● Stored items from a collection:

-----

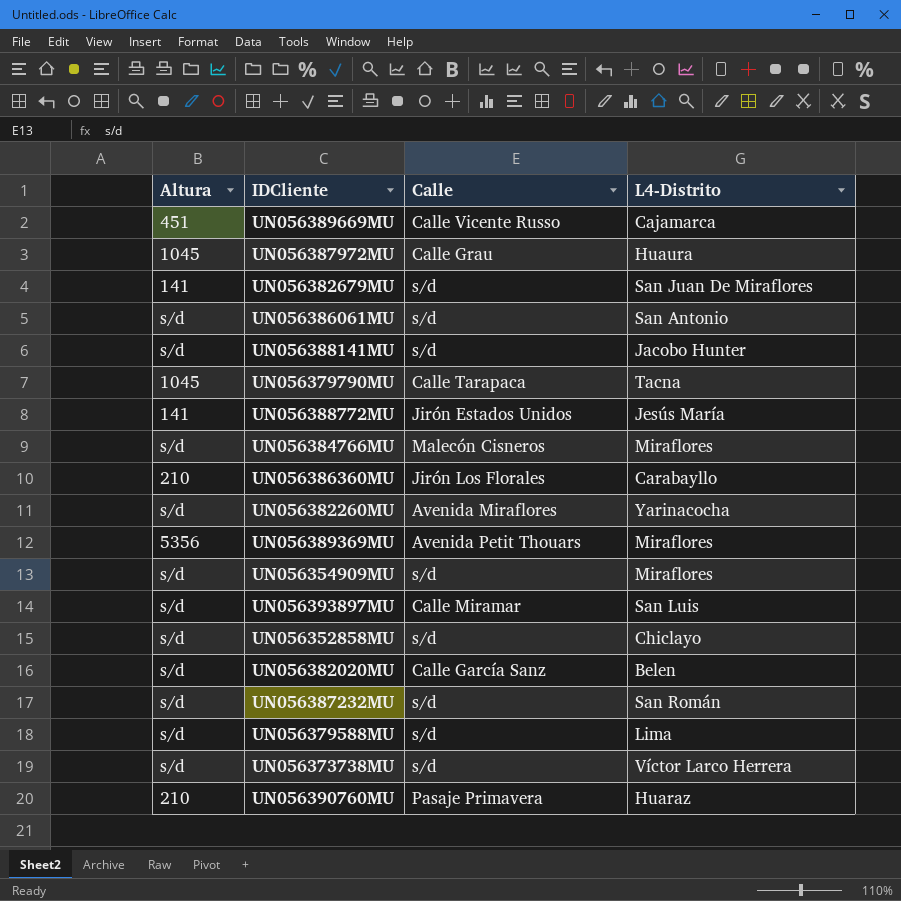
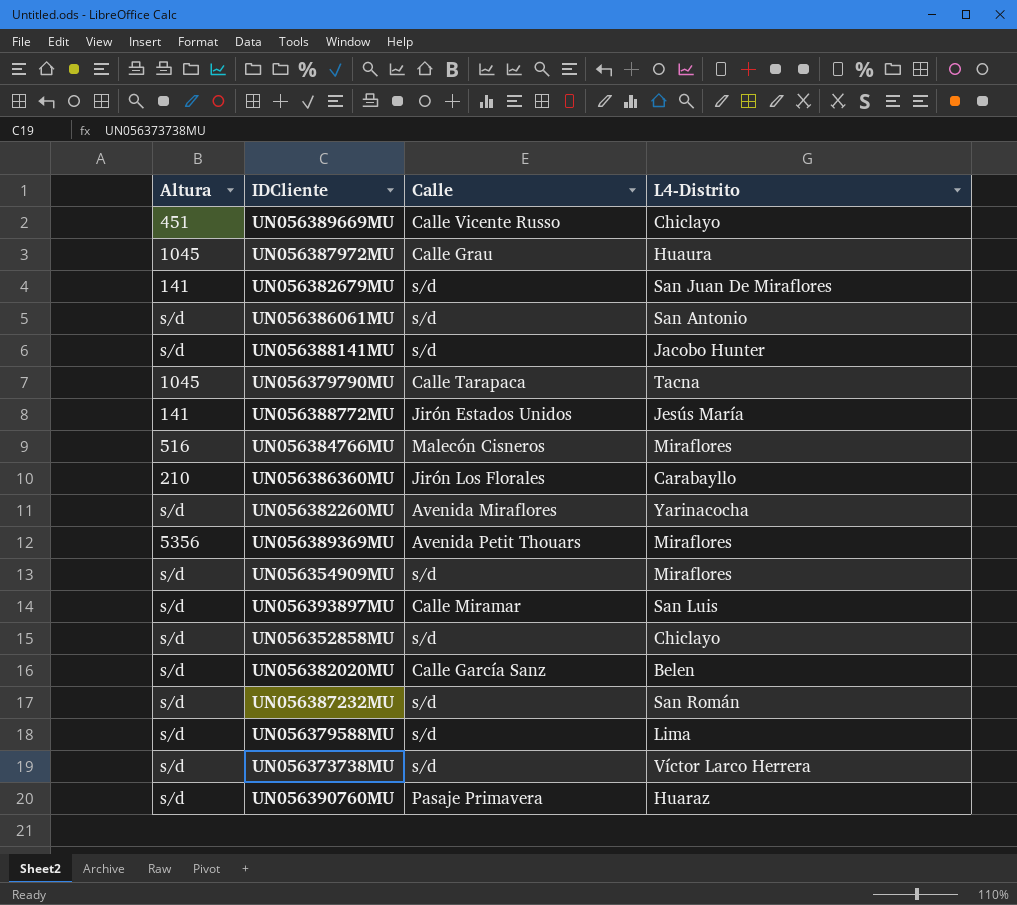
UN056389669MU | L4-Distrito: Cajamarca -> Chiclayo
UN056384766MU | Altura: s/d -> 516
UN056390760MU | Altura: 210 -> s/d

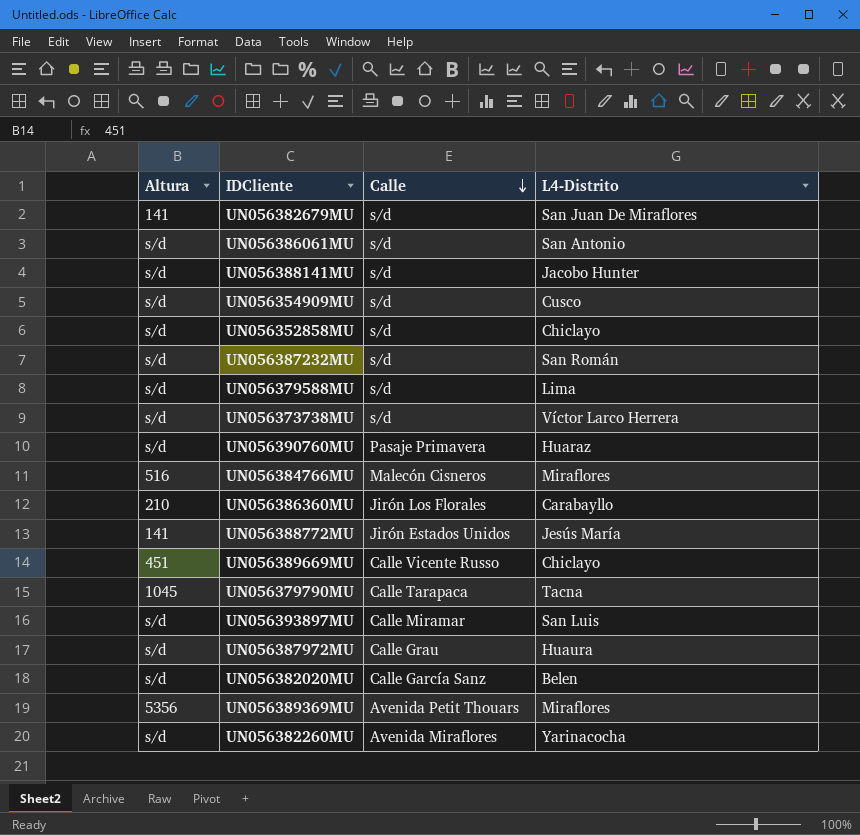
row order: none -> Calle descending
UN056354909MU | L4-Distrito: Miraflores -> Cusco
UN056387972MU | Altura: 1045 -> s/d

-----

● WHAT IS REQUIRED:
Please print exactly the lines from the one holding "UN056390760MU | Altura: 210 -> s/d" through the final line of the data above, including both, and skip all pictures.

● RESULT OF THE EXERCISE:
UN056390760MU | Altura: 210 -> s/d

row order: none -> Calle descending
UN056354909MU | L4-Distrito: Miraflores -> Cusco
UN056387972MU | Altura: 1045 -> s/d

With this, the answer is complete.